%%
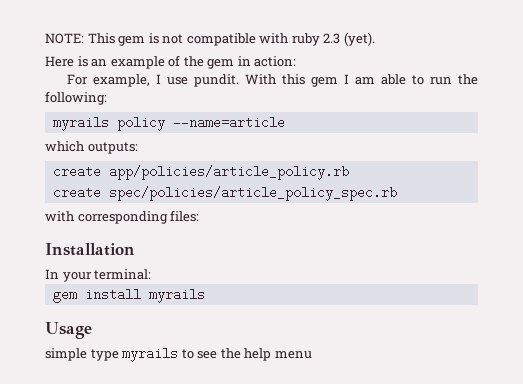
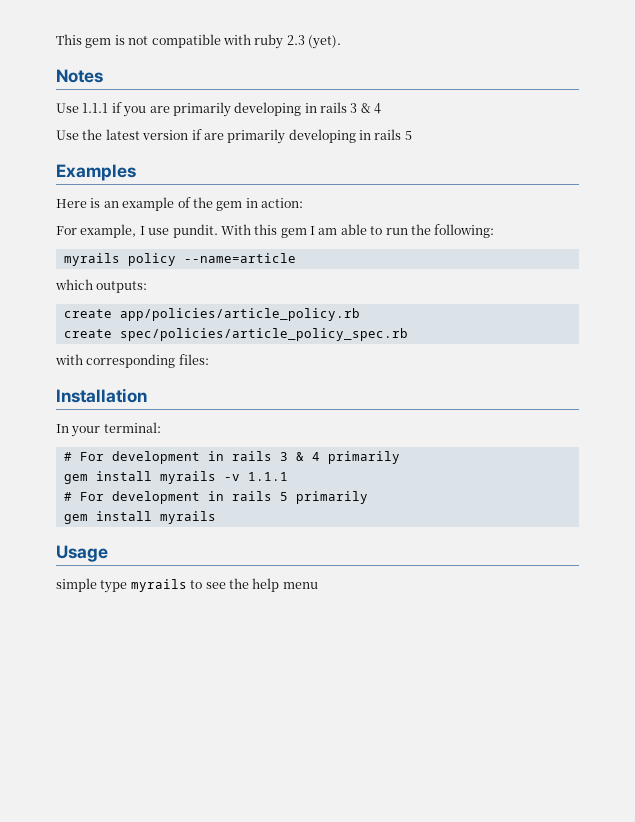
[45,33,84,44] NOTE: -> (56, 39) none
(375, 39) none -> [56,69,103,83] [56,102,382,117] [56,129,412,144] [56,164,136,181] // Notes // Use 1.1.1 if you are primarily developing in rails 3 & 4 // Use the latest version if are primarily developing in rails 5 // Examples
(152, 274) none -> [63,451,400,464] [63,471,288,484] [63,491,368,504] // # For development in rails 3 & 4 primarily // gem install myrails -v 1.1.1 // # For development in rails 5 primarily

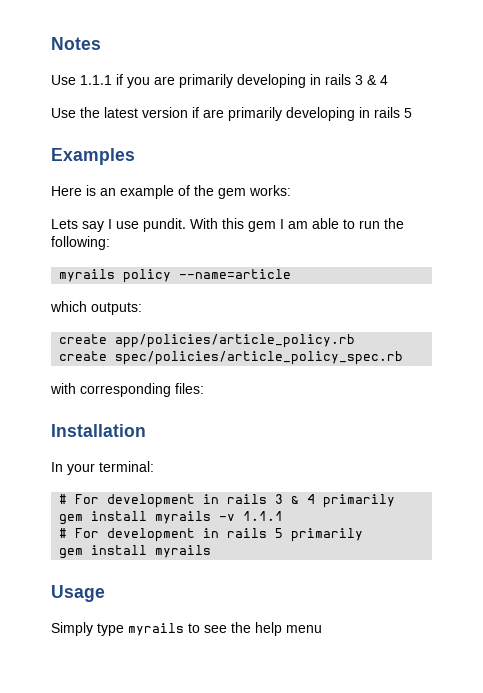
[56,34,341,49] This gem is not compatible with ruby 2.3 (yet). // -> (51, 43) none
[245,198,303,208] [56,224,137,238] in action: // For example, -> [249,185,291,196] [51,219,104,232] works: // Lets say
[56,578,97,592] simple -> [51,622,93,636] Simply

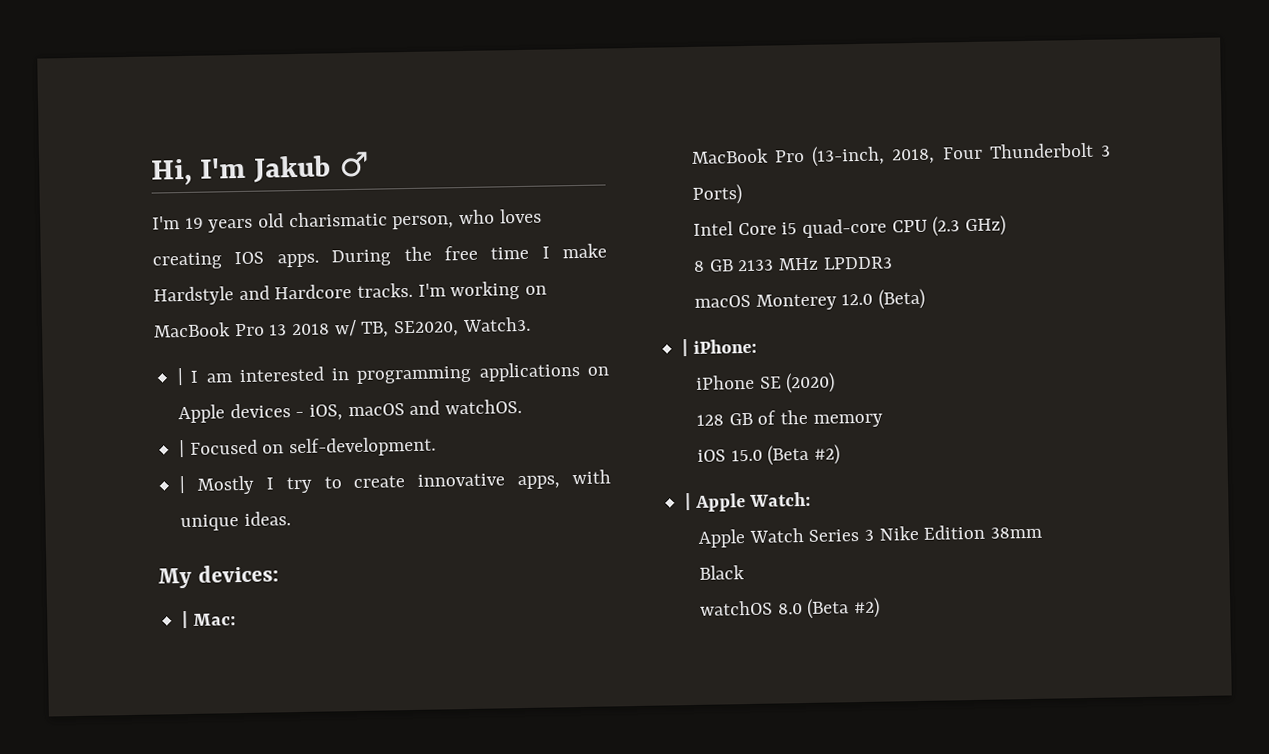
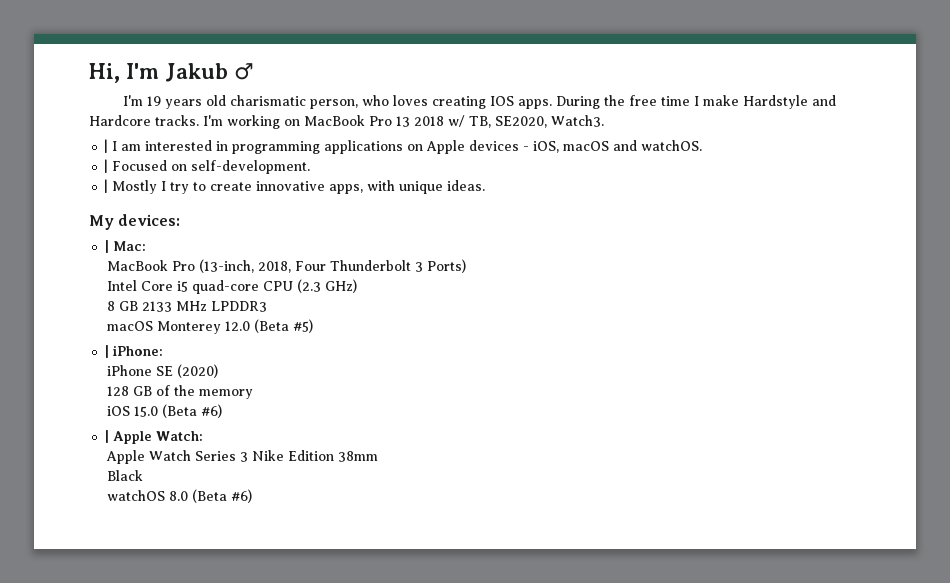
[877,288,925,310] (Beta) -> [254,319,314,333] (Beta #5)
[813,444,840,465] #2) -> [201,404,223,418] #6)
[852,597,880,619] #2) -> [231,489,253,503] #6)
%%
%%
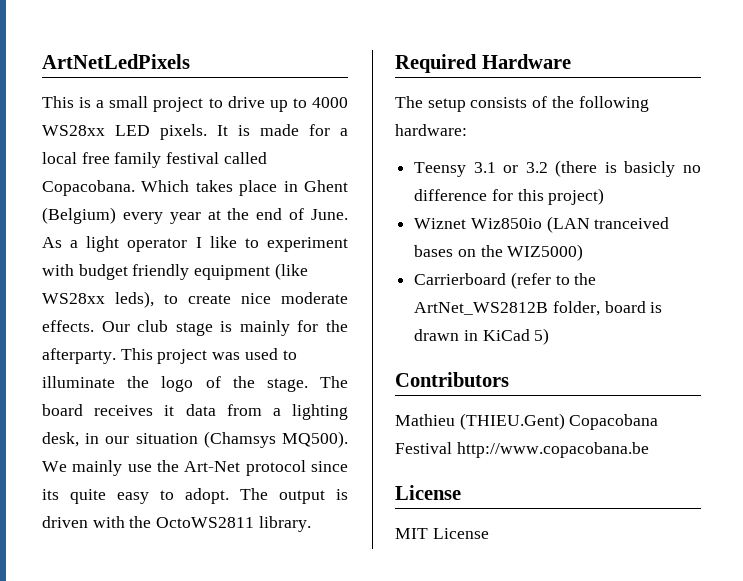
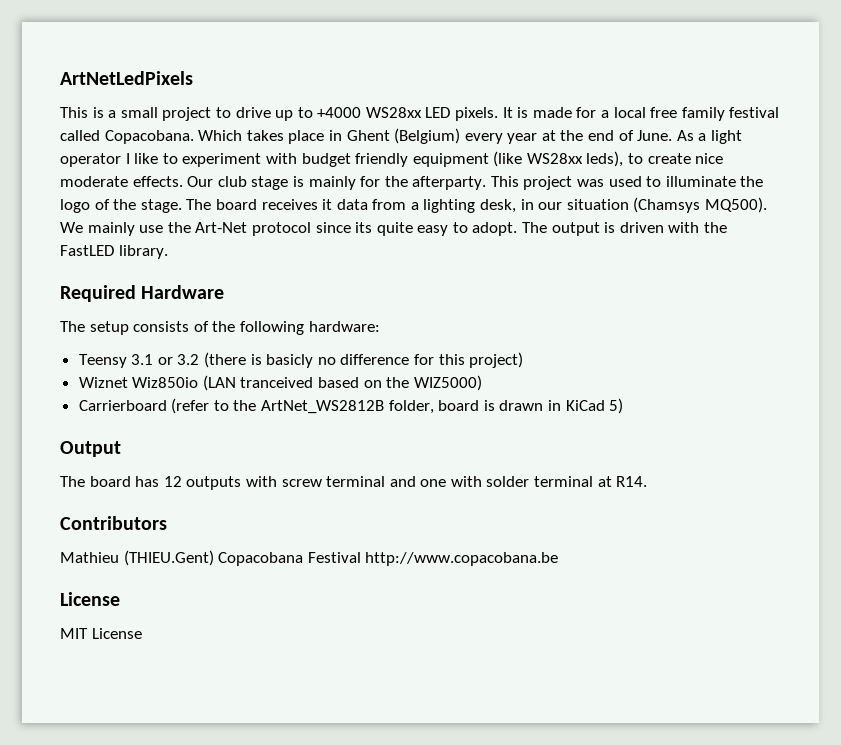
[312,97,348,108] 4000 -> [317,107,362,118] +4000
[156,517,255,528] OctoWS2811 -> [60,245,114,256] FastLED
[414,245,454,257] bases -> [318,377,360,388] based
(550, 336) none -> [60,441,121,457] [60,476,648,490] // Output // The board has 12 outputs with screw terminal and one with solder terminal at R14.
%%
%%
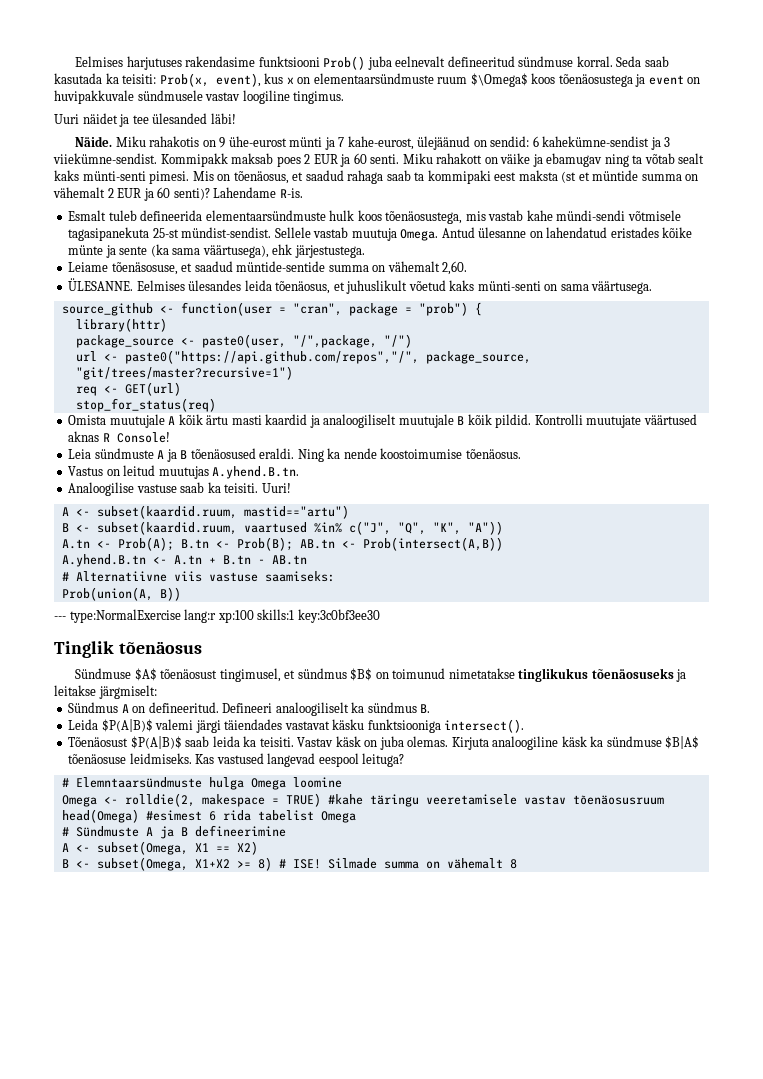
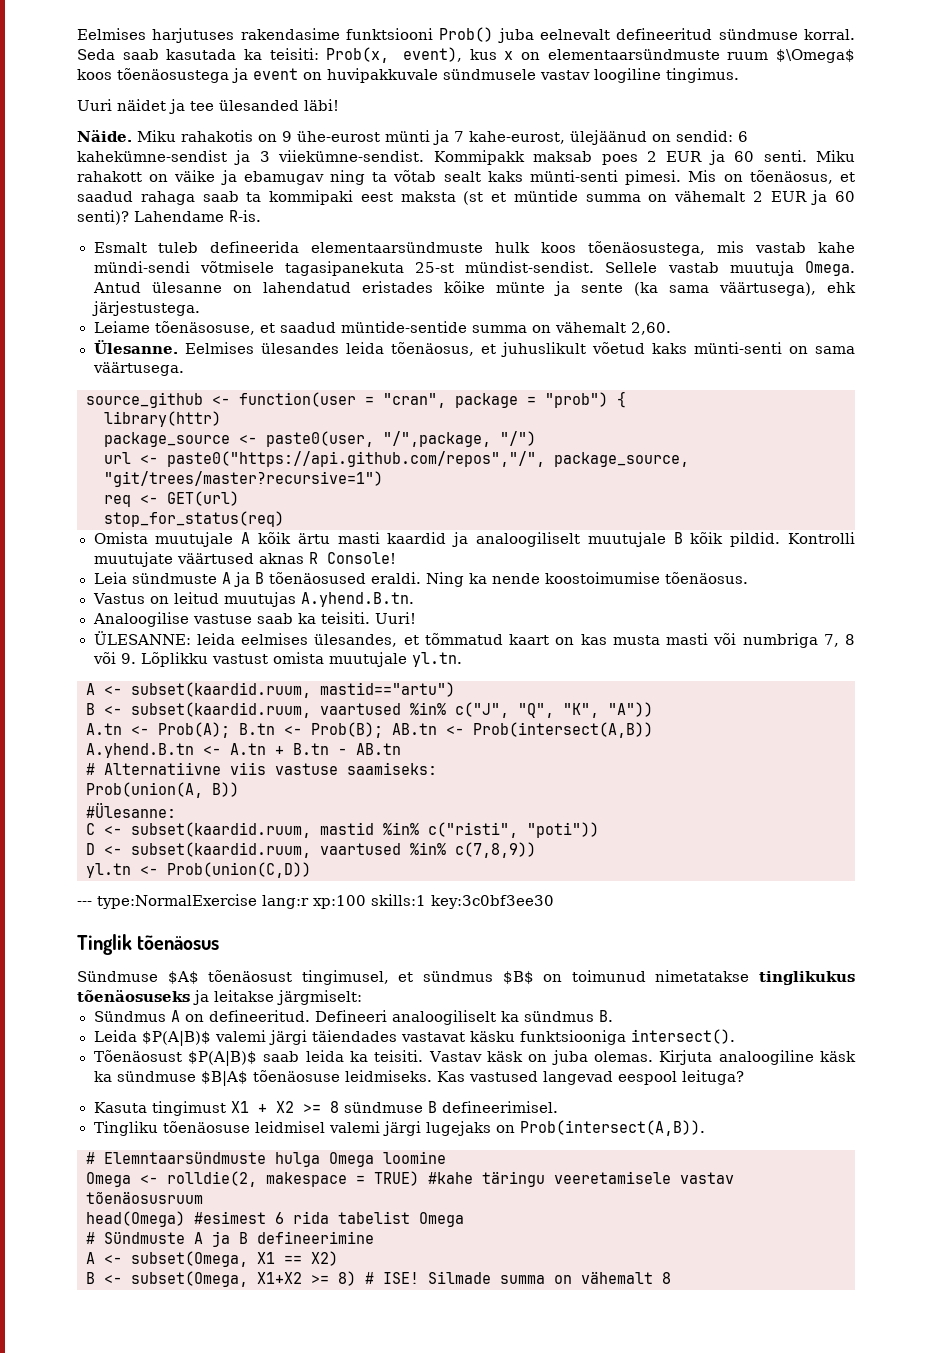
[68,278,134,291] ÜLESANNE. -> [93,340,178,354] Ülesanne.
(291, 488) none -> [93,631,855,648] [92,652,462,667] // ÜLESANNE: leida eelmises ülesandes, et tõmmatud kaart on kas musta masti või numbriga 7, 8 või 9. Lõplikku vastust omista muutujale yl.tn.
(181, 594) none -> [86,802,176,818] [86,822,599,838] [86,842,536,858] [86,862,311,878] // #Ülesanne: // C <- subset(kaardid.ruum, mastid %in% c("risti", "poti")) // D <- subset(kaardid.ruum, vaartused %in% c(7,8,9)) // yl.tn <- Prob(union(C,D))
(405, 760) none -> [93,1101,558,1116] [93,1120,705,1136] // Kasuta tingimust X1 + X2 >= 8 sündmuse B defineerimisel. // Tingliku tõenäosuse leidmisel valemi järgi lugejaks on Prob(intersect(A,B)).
%%
Task statement: Which lines above contain the word "Prob"? Copy all of them.

Written response:
(181, 594) none -> [86,802,176,818] [86,822,599,838] [86,842,536,858] [86,862,311,878] // #Ülesanne: // C <- subset(kaardid.ruum, mastid %in% c("risti", "poti")) // D <- subset(kaardid.ruum, vaartused %in% c(7,8,9)) // yl.tn <- Prob(union(C,D))
(405, 760) none -> [93,1101,558,1116] [93,1120,705,1136] // Kasuta tingimust X1 + X2 >= 8 sündmuse B defineerimisel. // Tingliku tõenäosuse leidmisel valemi järgi lugejaks on Prob(intersect(A,B)).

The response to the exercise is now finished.